According to the Dataproc docos, it has "native and automatic integrations with BigQuery".
I have a table in BigQuery. I want to read that table and perform some analysis on it using the Dataproc cluster that I've created (using a PySpark job). Then write the results of this analysis back to BigQuery. You may be asking "why not just do the analysis in BigQuery directly!?" - the reason is because we are creating complex statistical models, and SQL is too high level for developing them. We need something like Python or R, ergo Dataproc.
Are they any Dataproc + BigQuery examples available? I can't find any.
To begin, as noted in this question the BigQuery connector is preinstalled on Cloud Dataproc clusters.
Here is an example on how to read data from BigQuery into Spark. In this example, we will read data from BigQuery to perform a word count.
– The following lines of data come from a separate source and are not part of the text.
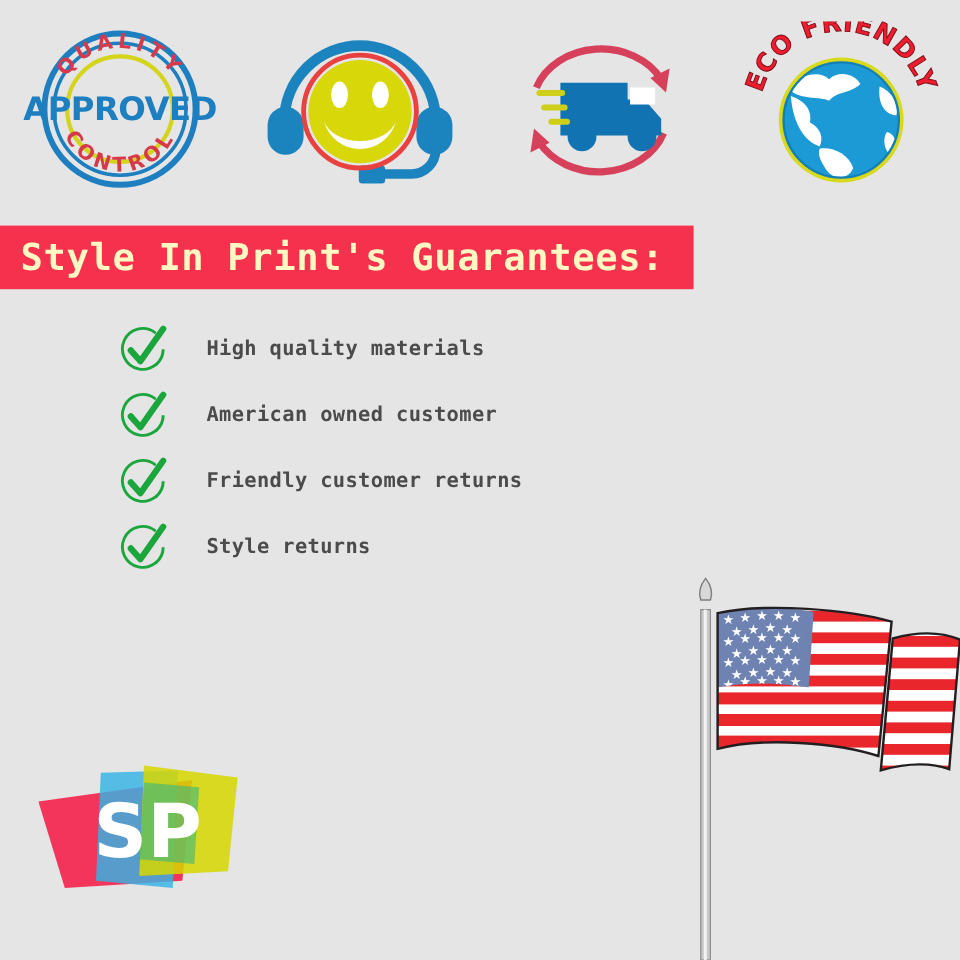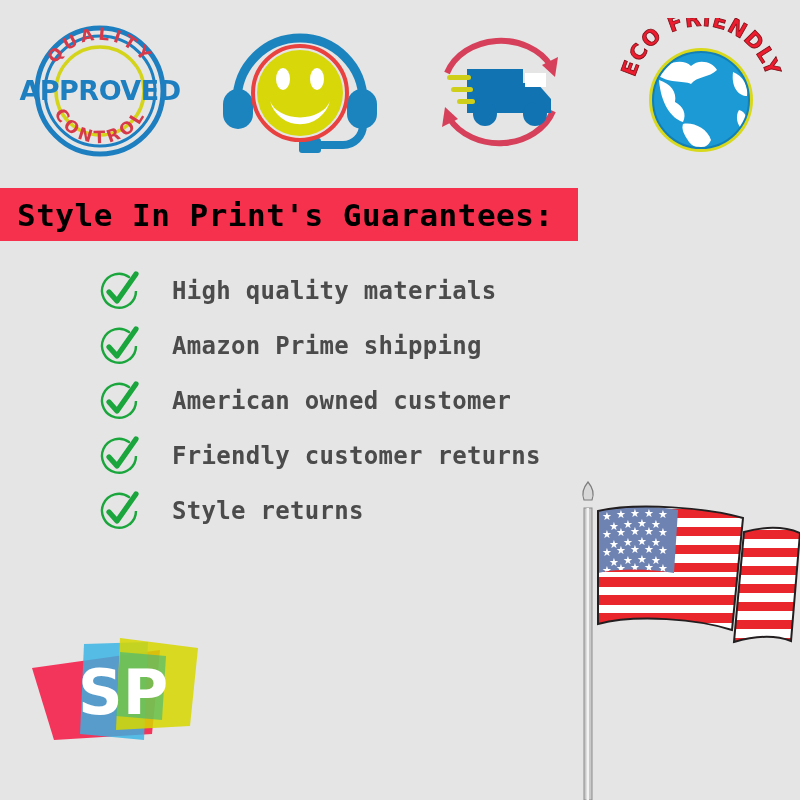--- a/index.html
+++ b/index.html
@@ -41,21 +41,21 @@
     position: absolute;
     left: 0;
     top: 188px;
     width: 578px;
     height: 53px;
     background: #f5314d;
     display: flex;
     align-items: center;
   }
   .banner-text {
-    color: #000000;
+    color: #fef9c3;
     font-family: "DejaVu Sans Mono", "Liberation Mono", monospace;
     font-weight: bold;
     font-size: 31px;
     letter-spacing: 0.5px;
     padding-left: 17px;
     white-space: nowrap;
   }
 
   
   .list {
@@ -75,21 +75,21 @@
     height: 46px;
     flex: 0 0 46px;
     position: relative;
   }
   .check-wrap svg { display: block; }
   .item-label {
     margin-left: 30px;
     color: #4b4b4b;
     font-family: "DejaVu Sans Mono", "Liberation Mono", monospace;
     font-weight: bold;
-    font-size: 24px;
+    font-size: 17px;
     letter-spacing: 0.3px;
     white-space: nowrap;
   }
 
   
   .flag {
     position: absolute;
     left: 558px;
     top: 478px;
     width: 242px;
@@ -203,29 +203,20 @@
     <div class="list-item">
       <span class="check-wrap">
         <svg width="46" height="46" viewBox="0 0 46 46">
           <path d="M 33,9 A 17,17 0 1 0 40,23 A 17,17 0 0 1 34,36" fill="none" stroke="#1aa63c" stroke-width="2.4" stroke-linecap="round"></path>
           <path d="M 13,24 L 21,33 L 40,6" fill="none" stroke="#1aa63c" stroke-width="5.2" stroke-linecap="round" stroke-linejoin="round"></path>
         </svg>
       </span>
       <span class="item-label">High quality materials</span>
     </div>
 
-    <div class="list-item">
-      <span class="check-wrap">
-        <svg width="46" height="46" viewBox="0 0 46 46">
-          <path d="M 33,9 A 17,17 0 1 0 40,23 A 17,17 0 0 1 34,36" fill="none" stroke="#1aa63c" stroke-width="2.4" stroke-linecap="round"></path>
-          <path d="M 13,24 L 21,33 L 40,6" fill="none" stroke="#1aa63c" stroke-width="5.2" stroke-linecap="round" stroke-linejoin="round"></path>
-        </svg>
-      </span>
-      <span class="item-label">Amazon Prime shipping</span>
-    </div>
 
     <div class="list-item">
       <span class="check-wrap">
         <svg width="46" height="46" viewBox="0 0 46 46">
           <path d="M 33,9 A 17,17 0 1 0 40,23 A 17,17 0 0 1 34,36" fill="none" stroke="#1aa63c" stroke-width="2.4" stroke-linecap="round"></path>
           <path d="M 13,24 L 21,33 L 40,6" fill="none" stroke="#1aa63c" stroke-width="5.2" stroke-linecap="round" stroke-linejoin="round"></path>
         </svg>
       </span>
       <span class="item-label">American owned customer</span>
     </div>

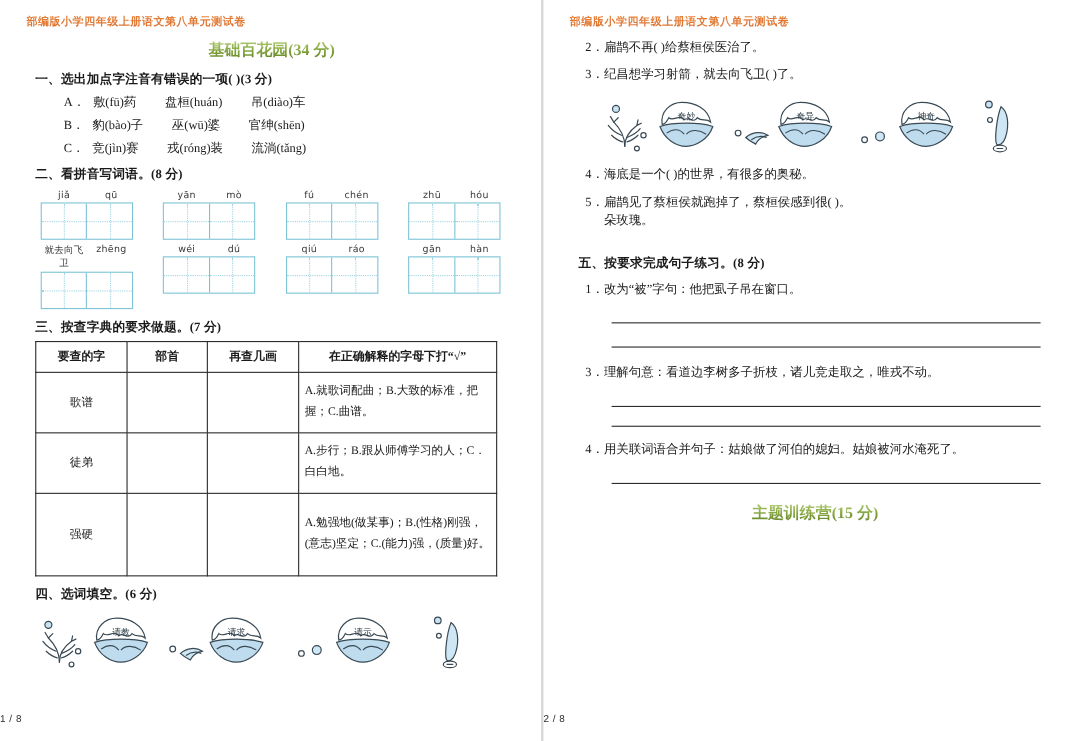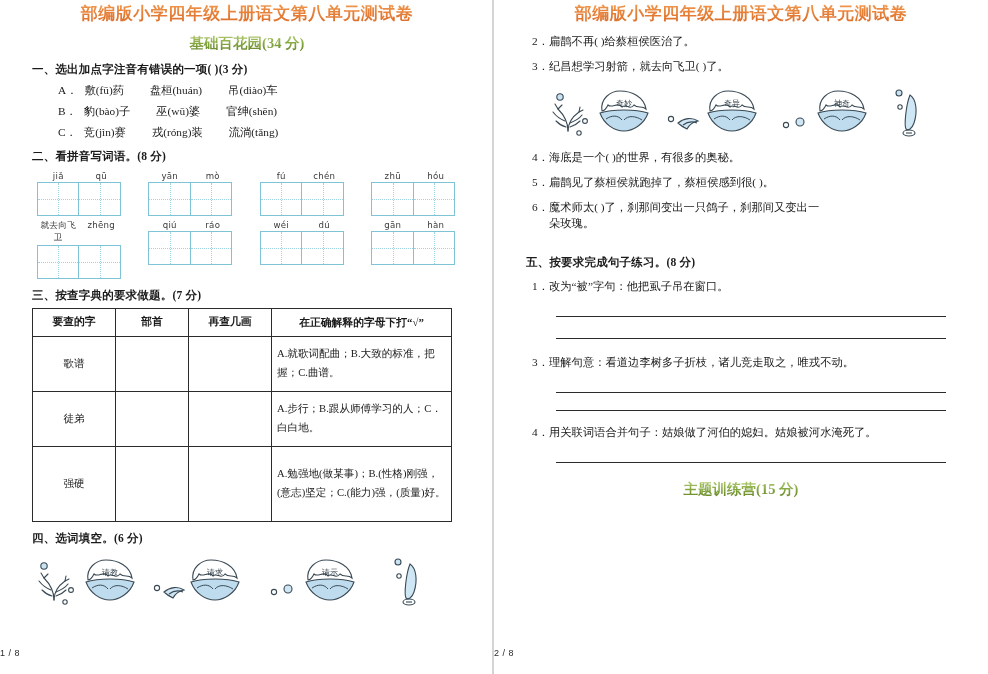--- a/index.html
+++ b/index.html
@@ -14,26 +14,26 @@
   .page{position:relative;width:494px;height:674px;box-sizing:border-box;}
   .page-left{padding:0 24px;}
   .page-right{padding:0 24px;}
   .divider{
     position:absolute;left:492px;top:0;width:2px;height:674px;
     background:#d4d4d4;
   }
 
   
   .doc-title{
-    text-align:center;
+    text-align:left;
     font-family:"Liberation Serif","DejaVu Serif",serif;
     font-weight:bold;
-    font-size:17px;
+    font-size:10px;
     letter-spacing:.5px;
-    padding-top:2px;
+    padding-top:13px;
     background:linear-gradient(180deg,#f3a55c 0%,#e8823a 48%,#d96a25 100%);
     -webkit-background-clip:text;
     background-clip:text;
     color:transparent;
     white-space:nowrap;
   }
   .band-title{
     text-align:center;
     font-weight:bold;
     font-size:14.5px;
@@ -212,32 +212,32 @@
             <span>就去向飞卫</span>
             <span>zhēng</span>
           </div>
           <div class="tian">
               <div class="half"></div>
               <div class="half"></div>
             </div>
         </div>
         <div class="pinyin-cell">
           <div class="py-labels">
+            <span>wéi</span>
+            <span>dú</span>
+          </div>
+          <div class="tian">
+              <div class="half"></div>
+              <div class="half"></div>
+            </div>
+        </div>
+        <div class="pinyin-cell">
+          <div class="py-labels">
             <span>qiú</span>
             <span>ráo</span>
-          </div>
-          <div class="tian">
-              <div class="half"></div>
-              <div class="half"></div>
-            </div>
-        </div>
-        <div class="pinyin-cell">
-          <div class="py-labels">
-            <span>wéi</span>
-            <span>dú</span>
           </div>
           <div class="tian">
               <div class="half"></div>
               <div class="half"></div>
             </div>
         </div>
         <div class="pinyin-cell">
           <div class="py-labels">
             <span>gān</span>
             <span>hàn</span>
@@ -423,23 +423,20 @@
         </g>
       </svg>
     </div>
 
     <div class="q-item">
       <span class="num">4．</span><span>海底是一个(             )的世界，有很多的奥秘。</span>
     </div>
     <div class="q-item">
       <span class="num">5．</span><span>扁鹊见了蔡桓侯就跑掉了，蔡桓侯感到很(             )。</span>
     </div>
-    <div class="q-item">
-      <span class="num">6．</span><span>魔术师太(           )了，刹那间变出一只鸽子，刹那间又变出一</span>
-    </div>
     <div class="q-cont">朵玫瑰。</div>
 
     <div class="sec-head" style="margin-top:24px;">五、按要求完成句子练习。(8 分)</div>
 
     <div class="q-item">
       <span class="num">1．</span><span>改为“被”字句：他把虱子吊在窗口。</span>
     </div>
     <div class="answer-line first"></div>
 
     <div class="answer-line first"></div>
You read data from BigQuery in Spark using SparkContext.newAPIHadoopRDD
. The Spark documentation has more information about using SparkContext.newAPIHadoopRDD
. '
import com.google.cloud.hadoop.io.bigquery.BigQueryConfiguration
import com.google.cloud.hadoop.io.bigquery.GsonBigQueryInputFormat
import com.google.cloud.hadoop.io.bigquery.mapred.BigQueryMapredInputFormat
import com.google.gson.JsonObject
import org.apache.hadoop.io.LongWritable
val projectId = "<your-project-id>"
val fullyQualifiedInputTableId = "publicdata:samples.shakespeare"
val fullyQualifiedOutputTableId = "<your-fully-qualified-table-id>"
val outputTableSchema =
"[{'name': 'Word','type': 'STRING'},{'name': 'Count','type': 'INTEGER'}]"
val jobName = "wordcount"
val conf = sc.hadoopConfiguration
// Set the job-level projectId.
conf.set(BigQueryConfiguration.PROJECT_ID_KEY, projectId)
// Use the systemBucket for temporary BigQuery export data used by the InputFormat.
val systemBucket = conf.get("fs.gs.system.bucket")
conf.set(BigQueryConfiguration.GCS_BUCKET_KEY, systemBucket)
// Configure input and output for BigQuery access.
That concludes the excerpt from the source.